The Guardian reported yesterday on Joe Stiglitz and Linda Bilmes upcoming book, The Three Trillion Dollar War. In it, they attempt to audit the whole Iraq war effort. The article is terrifying; I thought I'd pull out some bullet points. The first one is obviously in the title - their estimate of the true cost - and this is just for the US (compared to an official estimate of £500 billion.) Other bullet points lifted from the article:

  • The rest of the world, including Britain, will probably account for about the same amount again.
  • America is spending $16bn a month on running costs alone (ie on top of the regular expenses of the Department of Defence) in Iraq and Afghanistan; that is the entire annual budget of the UN.
  • 1 trillion dollars = any one of the following: 8 million housing units, 15 million public school teachers, healthcare for 530 million children for a year, scholarships to university for 43 million students (note: most of these would count as investment as well - you'd get a return on it.
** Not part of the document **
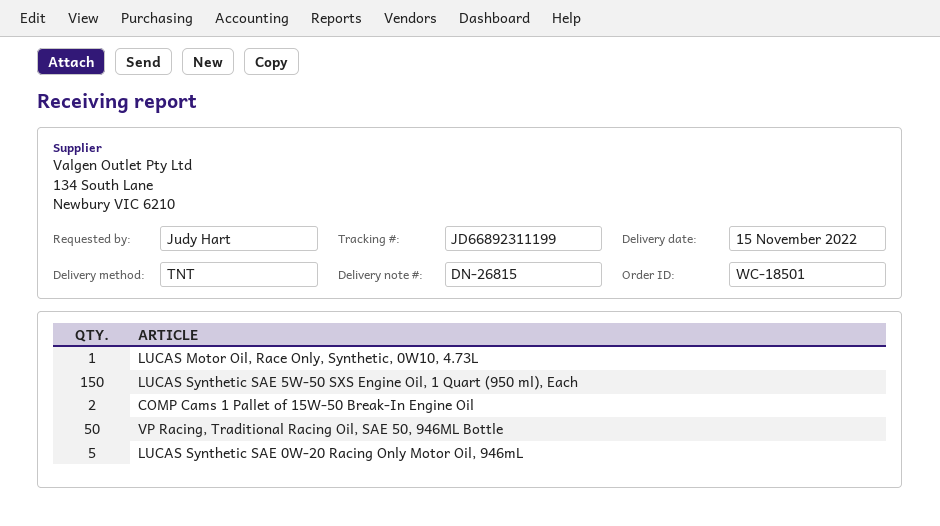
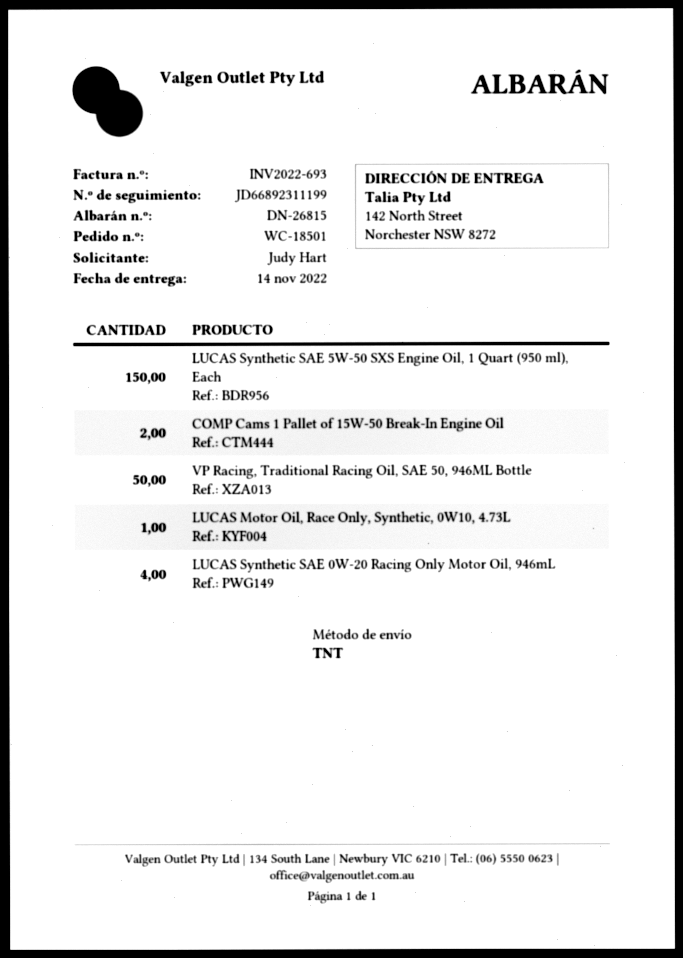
delivery date: 2022-11-15 -> 2022-11-14
LUCAS Synthetic SAE 0W-20 Racing Only Motor Oil, 946mL: 5 -> 4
The opposite is true for war-spending.)
  • America is currently spending $5bn a year in Africa, equivalent to 10 days fighting
  • Wage for contractor working as a security guard: $400,000; US soldier: $40,000
  • A soldier injured in the first month has to pay back their sign-up bonus
  • Soldiers have to pay for a lot of their own equipment: if they lose their helmet (even through being blown up) they'll be billed
  • It wasn't until 2006 that that the DOD agreed to replace Humvees with mine-resistant ambush-protected (MRAP) armoured vehicles
  • Halliburton received at least $19.3bn in single-source contracts (i.e. bidding was limited... to Halliburton. Free market, huh?)
  • Often, when contracts went to US firms rather than local ones, those firms would then bring in labour from e.g. Nepal because it was cheaper - even though one in two iraqi men were out of work
  • The war has been paid for through borrowing (and taxes have been cut): the interest alone is 'a couple of hundred billion a year' - another trillion by 2017 and a little present for the next president
  • Stiglitz also argues that the Federal Reserve kept interest rates low and 'looked the other way as lending standards were lowered' as a result of US government loan-seeking and pressure to keep their interest lower; he connects this to the subsequent sub-prime crisis
  • Much of the war fund now comes from China; Stiglitz notes it was China that bailed out Merrill Lynch and Citibank recently because America simply doesn't have the money
  • From studying futures markets, Stiglitz concludes that 'a significant proportion' of the rise in oil prices is due to instability post-Iraq; oil has gone up from $25 to $100 a barrell in five years
  • Projecting to 2015, this will be an extra £1.6 trillion on oil in the US
  • Direct quote: to developing countries it has been devastating - they note a study by the International Energy Agency that looked at a sample of 13 African countries and found that rising oil prices have "had the effect of lowering the average income by 3% - more than offsetting all of the increase in foreign aid that they had received in recent years, and setting the stage for another crisis in these countries"

In summary, they fucked things up right and proper. Stiglitz again: 'that's part of being in a global economy. You make a mistake of this order, and it affects people all over the world.' You'd really, really want to think a car-crash of this magnitude would require the incompetents and ideologues who led us there to be held accountable.